Research talk:Measuring edit productivity/Work log/2014-12-23
Add topicTuesday, December 23, 2014
[edit]Hey folks. Lots of work in hadoop. Before I start thinking out load, let's recap.
I figured out how to do some chronological operations in hadoop. See fitting hadoop streaming into my python workflow.
I wrote a library for stream processing mediawiki data. See https://github.com/halfak/MediaWiki-Streaming.

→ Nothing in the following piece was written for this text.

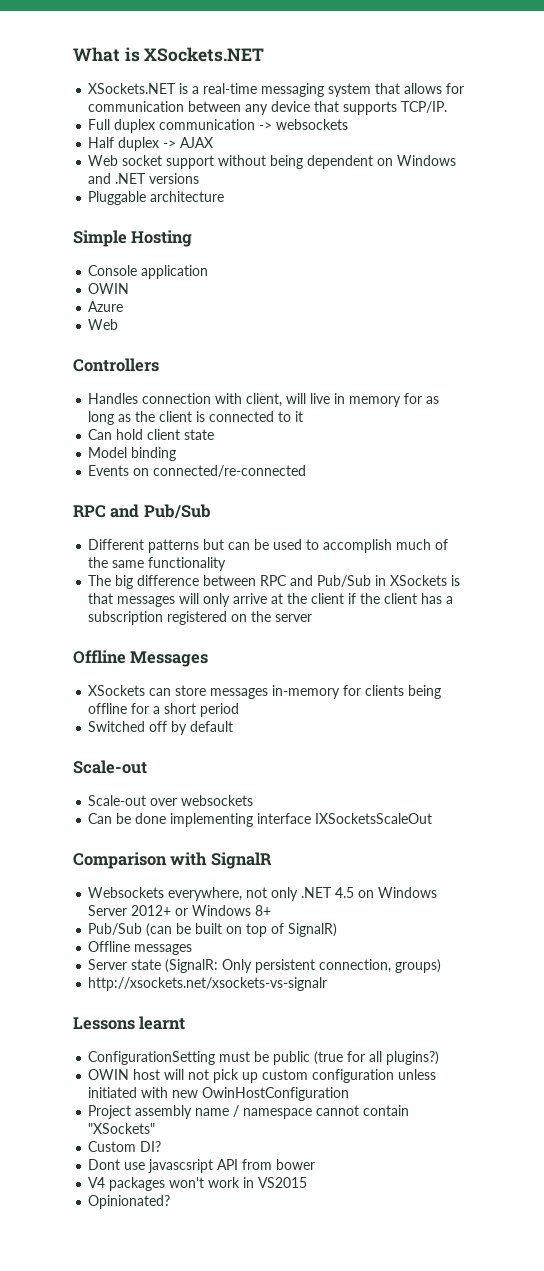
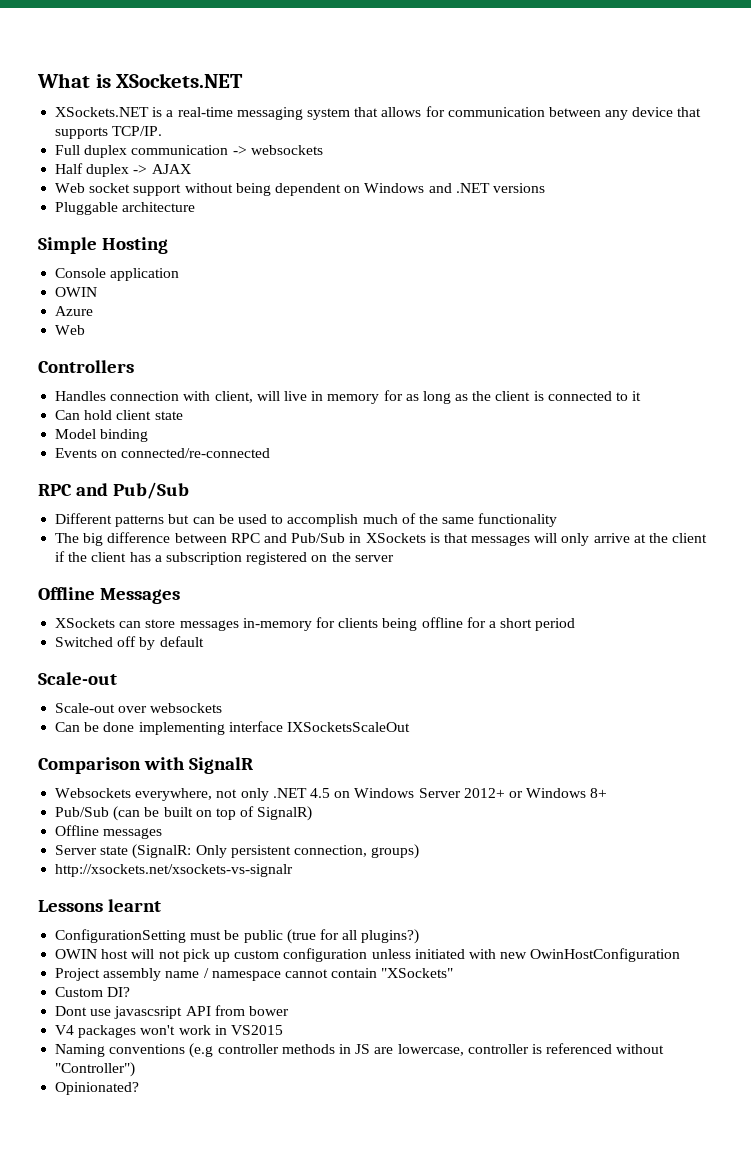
+ Naming conventions (e.g controller methods in JS are lowercase, controller is referenced without "Controller")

I've been running these streaming utilities on a couple of datasets:
- simplewiki-20141122-pages-meta-history
- enwiki-20141106-pages-meta-history
I'm testing everything on simplewiki before I move on to enwiki. The basic flow is:
xml --> json --> diffs --> persistence --> revstats
Right now, I have simplewiki at <persistence> and enwiki working on <diffs>. I'm working out what is going on with the filesize of simplewiki's persistence. In my tests on small sample datasets, I found that persistence compressed to about the same size as diffs. This was with bzip2. In hadoop I've been working with Snappy compressed file and it's nearly 3 orders of magnitude bigger than I thought it would be. SO. I'm running a test. I'm just taking one of the result part files and recompressing it bz2.
hdfs dfs -text /user/halfak/streaming/simplewiki-20141122/persistence-snappy/part-00048.snappy \ | bzip2 -c > /a/halfak/part-00048.bz2
We'll see how that goes. --Halfak (WMF) (talk) 22:41, 23 December 2014 (UTC)